IQALUIT, Nunavut -- A Nunavut judge is pointing out problems with how the territory handles traditional Inuit adoptions after a mother lost custody of her daughter without her consent.
In a ruling last week that reversed a custom adoption for the three-year-old girl, Justice Susan Cooper said an institution with roots in the traditional past now must deal with adoptions arranged through social media, non-Inuit parents and Inuit children moving outside Nunavut.
"The face of custom adoption is changing," wrote Cooper.
Custom adoption refers to the practice of a child being placed privately with non-biological parents, usually an extended family member. Often, it involves the child of young mother being raised by grandparents or an older aunt or uncle.
Government agencies are not involved.
A version of the practice exists in all three territories, as well as northern British Columbia and Quebec, but it is most common in Nunavut. Statistics in Cooper's judgment say between 2008 and 2015, almost 1,500 children were traditionally adopted -- 95 per cent of all adoptions in the territory.
The ruling involved a girl born prematurely on May 17, 2013.
After the birth, the mother, father and baby lived with the paternal grandparents. However, shortly after, the baby had to be medevaced to the south.
During that medevac, Cooper said some talk about the grandmother adopting the baby took place and the paternal grandparents assumed a traditional adoption had occurred. But when the mother and the baby returned to Nunavut, they moved in with her parents, not the father's.
Meanwhile, a custom adoption certificate had been issued giving custody to the paternal grandparents, who requested the baby be delivered to them. The certificate was news to the mother, who took the matter to court.
All parties agreed the certificate should be quashed.
But Cooper said the case highlights ongoing problems.
"Over recent years the court has seen a variety of issues arise in relation to custom adoptions," she wrote.
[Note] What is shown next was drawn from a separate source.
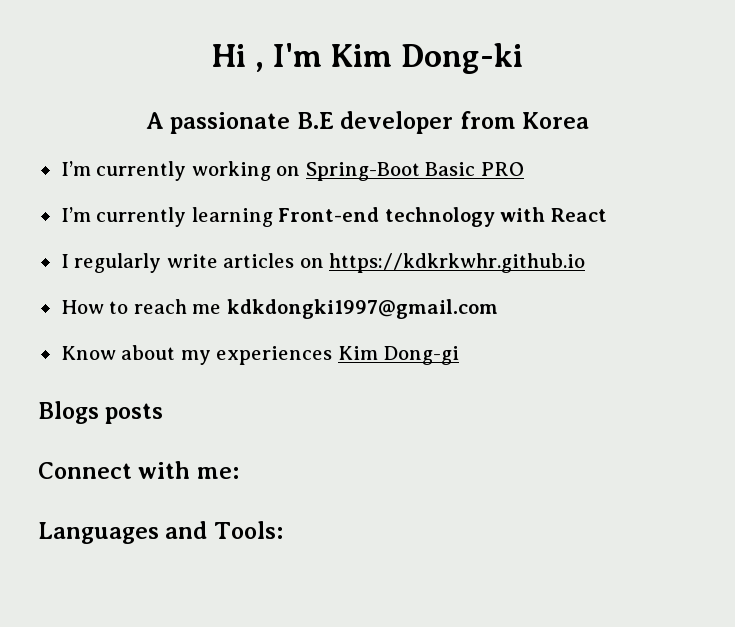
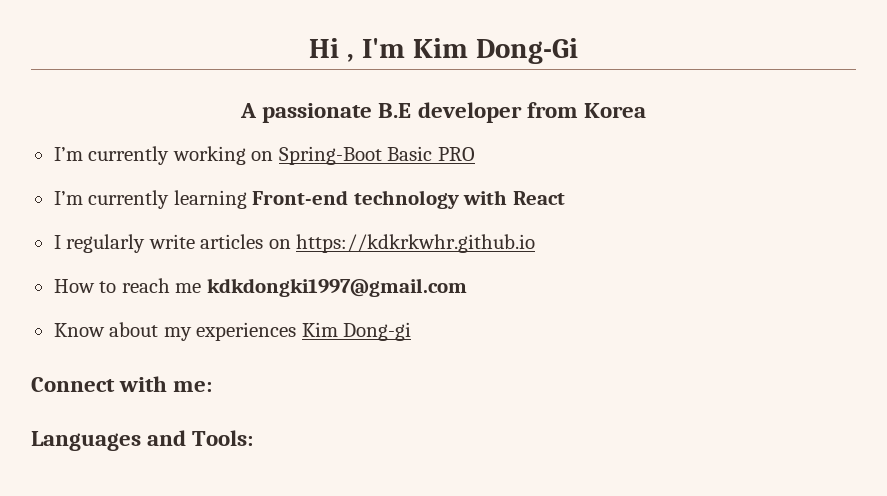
[400,43,523,74] Dong-ki -> [475,38,578,64] Dong-Gi
[38,401,164,424] // Blogs posts -> (412, 331) none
She said rules around consent and eligibility aren't always clear. Previous cases have drawn testimony from elders outlining how the practice has changed.
"(Elders) noted that there were many more custom adoptions taking place now than in the past, that while in the past adoptions were usually for the benefit of the adoptive parents, they were now more often for the benefit of the biological parents who were unable or unwilling to care for the child," Cooper wrote.
"They also noted that grandparents are taking on the responsibilities of their grandchildren not always through mutual agreement, but often through necessity."
Cooper noted other problems "such as the use of social media to seek out prospective parents" have been reported on.
The territory's law reform commission has expressed concern about custom adoptions.
In 2003, it made 28 recommendations to the territorial government. Its concerns included cases where birth mothers had a change of heart, fathers were inadequately consulted, babies adopted by the elderly and a practice developed to help orphaned children or infertile couples being used to deal with unwanted pregnancies.
In 2011, the auditor general pointed out that none of those concerns had been dealt with.
A spokesman from the government of Nunavut was not available for comment.